I think that these factors, more than anything else, tend to mitigate against greater public acceptance of public transportation in a lot of newer cities
Could you go as far as to say that cities are practically designed to limit public transit use so that automobile ownership and driving is positioned as a premium mode of transportation? It's like transit is basic cable and driving gets you to the premium channels. Local governments no more want to make public transit comprehensive than cable companies want to include premium channels in the basic cable package. Doing so would reduce automotive business.

This is a problem because it practically guarantees sprawl-growth, which gradually creates worse economic consequences than automotive business losses.

Later this year, my city is rolling out an electric car share service, which I'm looking forward to. Unfortunately, they haven't set the price yet; but it may provide a better model for non-dense midsized cities.
I was optimistic about car-sharing at first but I think public transit, sprawl-reduction, and more bike transit does more to reduce traffic, bustle, and the seas of cars everywhere that come with most people relying on driving.

Originally Posted by Walter S
What does "successful" mean? That it exists and people use it? Besides convenience, you also have economic drivers. In my area many people use public transportation and would probably rather not because they can't afford cars. The rail takes people to the outskirts of the city where they have jobs. There's also a sort of stigma that goes with using public transportation - not a dramatic one. But it's a factor. Many people seem to perceive using public transport as something for poor people.
These are all reasons why the public resists public transit. At what point do you give in and accept inherently unsustainable growth patterns though? It's like planning death as the culmination of a long-term strategy to live off debt without repayment.

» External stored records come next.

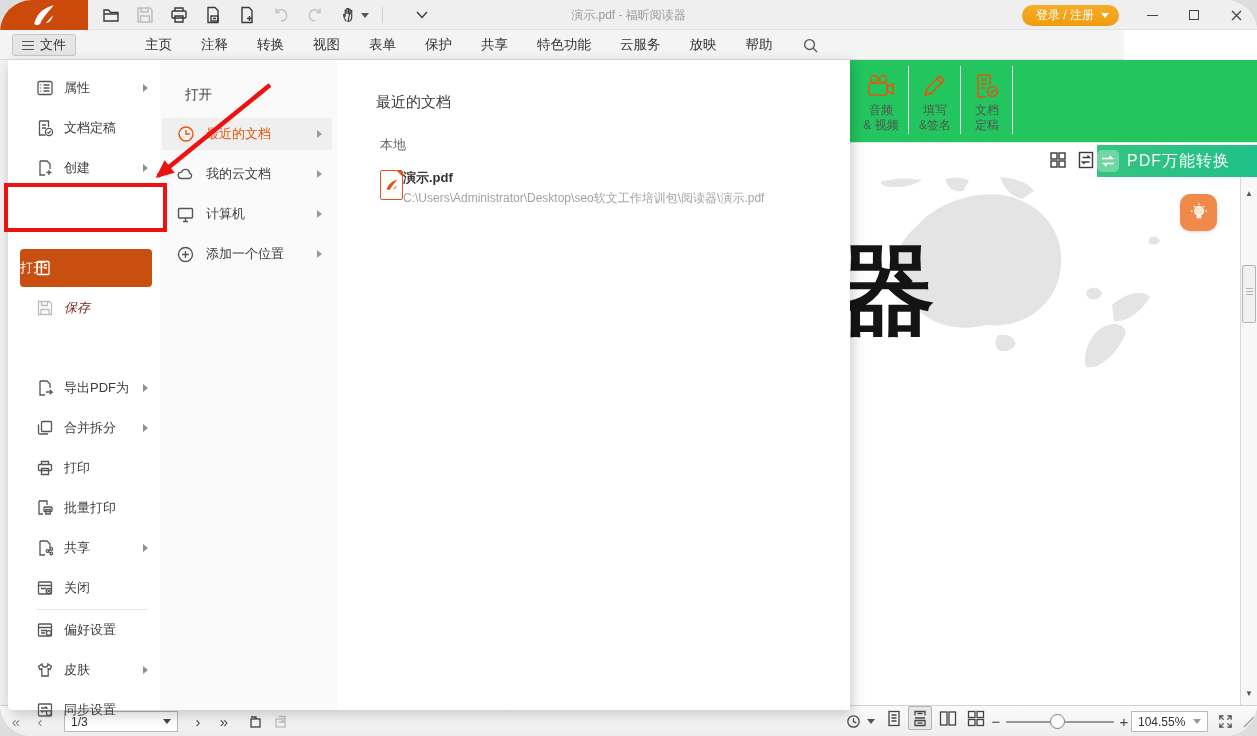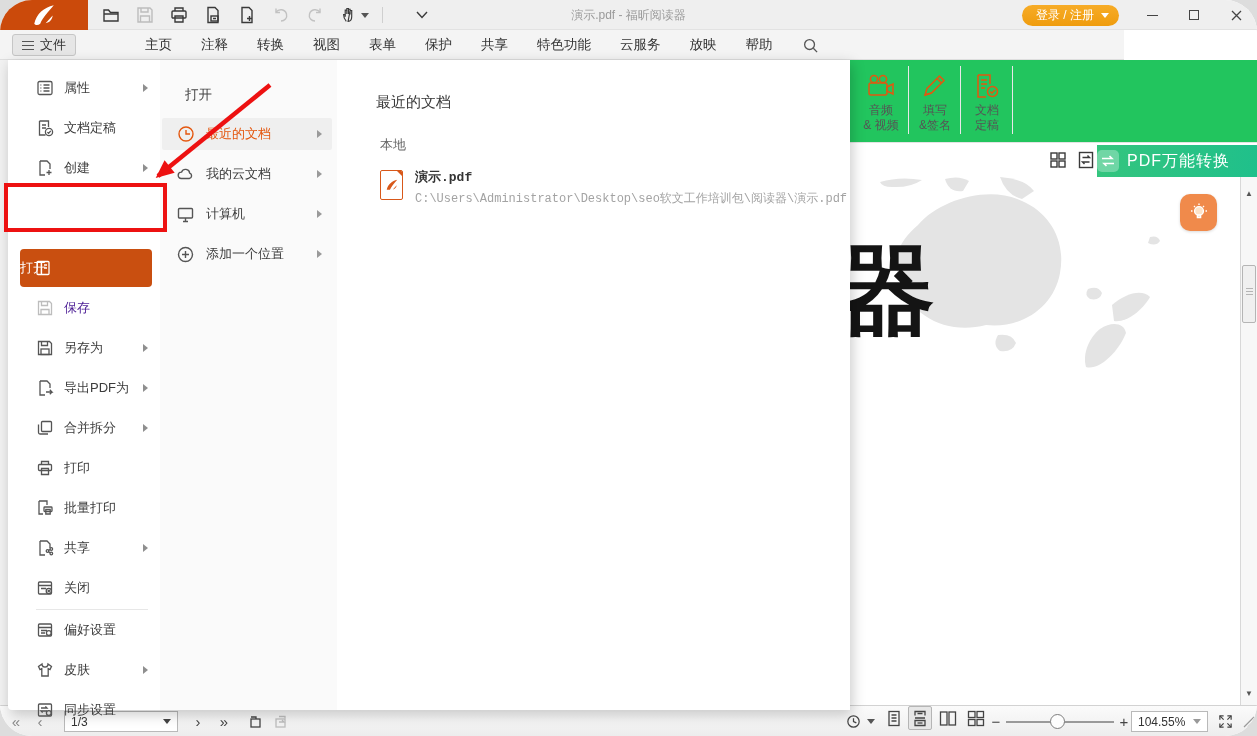--- a/index.html
+++ b/index.html
@@ -102,7 +102,7 @@
   .bs-main { position:absolute; left:329px; top:0; width:513px; height:650px; background:#fff; }
   .rd-title { position:absolute; left:39px; top:33px; font-size:15px; color:#3a3a3a; }
   .rd-section { position:absolute; left:43px; top:76px; font-size:13px; color:#666; }
-  .rd-file { position:absolute; left:43px; top:110px; display:flex; gap:12px; cursor:pointer;font-family:Liberation Mono, monospace; }
+  .rd-file { position:absolute; left:43px; top:110px; display:flex; cursor:pointer; }
   .pdf-ic { position:relative; width:23px; height:30px; background:#fff; border:1.6px solid #d8581a; border-radius:2px; overflow:hidden; }
   .pdf-ic .fold { position:absolute; right:-1px; top:-1px; width:0; height:0; border-left:7px solid transparent; border-top:7px solid #d8581a; }
   .rd-name { font-size:13px; color:#333; font-weight:bold; line-height:16px; }

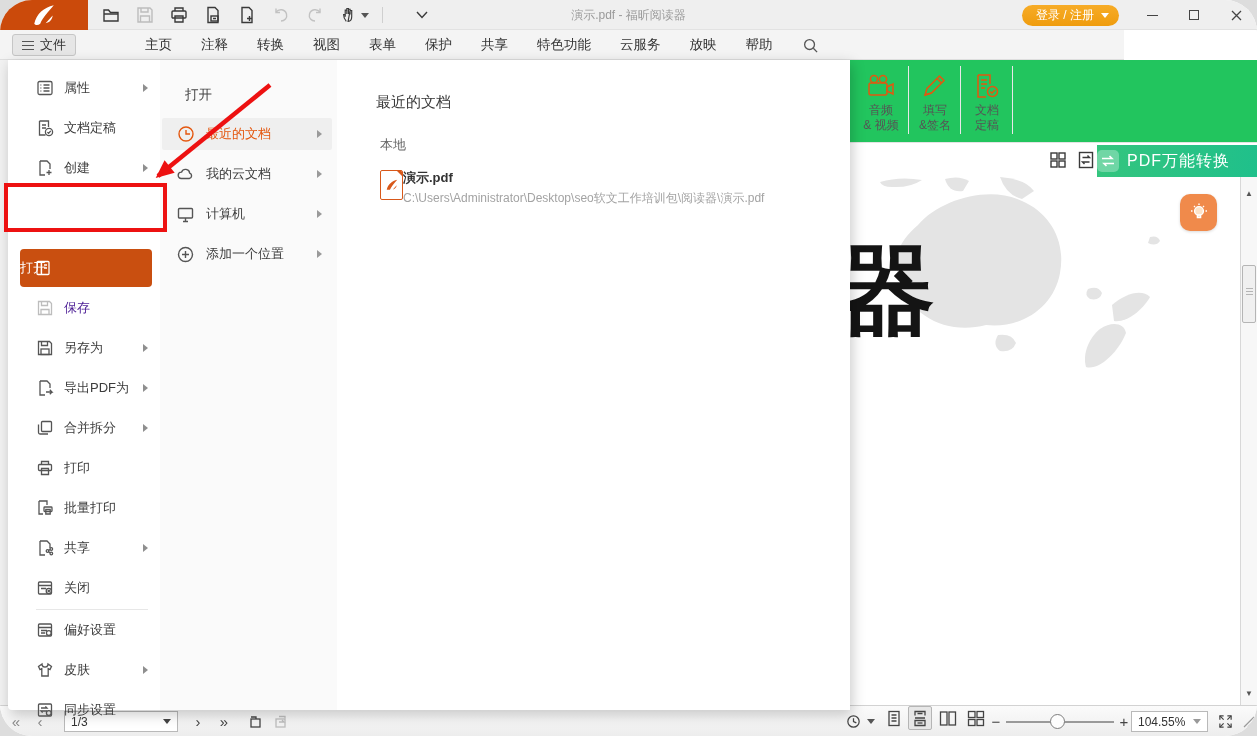--- a/index.html
+++ b/index.html
@@ -86,7 +86,7 @@
   .fm-item .fic { position:absolute; left:27px; width:19px; height:19px; display:flex; align-items:center; justify-content:center; }
   .fm-item .flb { position:absolute; left:56px; }
   .fm-item .farr { position:absolute; right:12px; width:0; height:0; border-top:4px solid transparent; border-bottom:4px solid transparent; border-left:5px solid #8f8f8f; }
-  .fm-item.disabled { color:#4c1d95; }
+  .fm-item.disabled { color:#7f1d1d;font-style:italic; }
   .fm-divider { position:absolute; left:28px; width:112px; height:1px; background:#e7e7e7; }
   .fm-open { position:absolute; left:12px; top:189px; width:132px; height:38px; background:#c94f10; border-radius:4px; color:#fff; }
   .fm-open .fic { left:14px; } .fm-open .flb { left:44px; } .fm-open .farr { border-left-color:#fff; right:10px; }

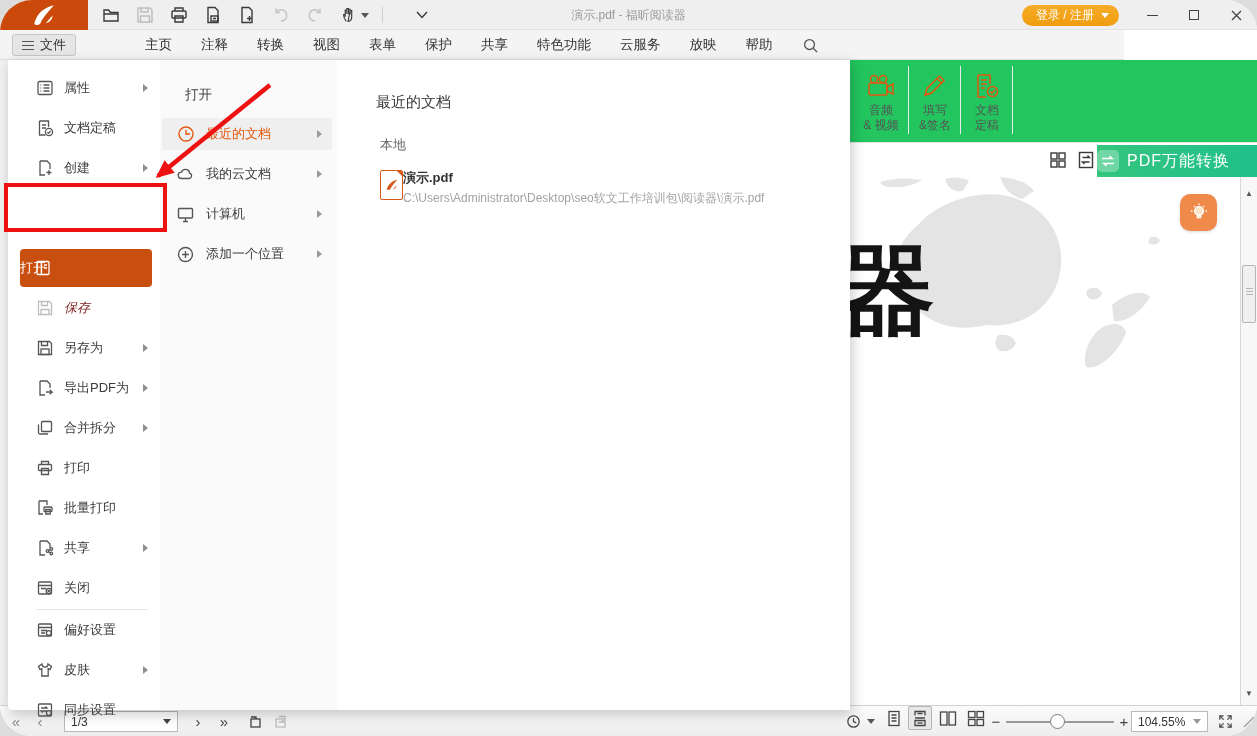--- a/index.html
+++ b/index.html
@@ -521,17 +521,6 @@
         </div>
         <span class="flb">保存</span>
       </div>
-      <div class="fm-item" style="top:268px;">
-        <div class="fic">
-          <svg width="18" height="18" viewBox="0 0 18 18" fill="none" stroke="#555" stroke-width="1.3">
-              <path d="M2.5 2.5 h11 l2 2 v11 h-13 Z"></path>
-              <path d="M5.5 2.5 v4 h6 v-4"></path>
-              <rect x="5" y="10" width="8" height="5.5"></rect>
-            </svg>
-        </div>
-        <span class="flb">另存为</span>
-        <div class="farr"></div>
-      </div>
       <div class="fm-item" style="top:308px;">
         <div class="fic">
           <svg width="18" height="18" viewBox="0 0 18 18" fill="none" stroke="#555" stroke-width="1.3">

If you introduce buffers where cars can't go then using public transport can actually save time. But how do you do that in the face of the public outrage that comes from people that already go to these places in their cars? Without that, public transport is for poor people or people with environmental concerns that do it out of a sense of responsibility. There's also people that use up some extra time on public transport, but spend that time reading, emailing with friends, etc. and do in fact prefer that way of getting around because driving takes constant attention. But that's a small segment of the population at large.
Certain campuses get away with restricting driving, e.g. amusement parks and universities. They also get away with charging high parking fees and tolls to enter their road networks. Local governments are under the *** to keep public roads free and car-friendly, for the most part, because of majoritarianism mainly because the public has proved its ability to block out concern for the long term consequences of unsustainable growth in favor of narrow short-term concerns like continuing to drive the same way they did yesterday and to be able to afford the costs that come with driving.

Last edited by tandempower; 09-06-14 at 09:22 AM.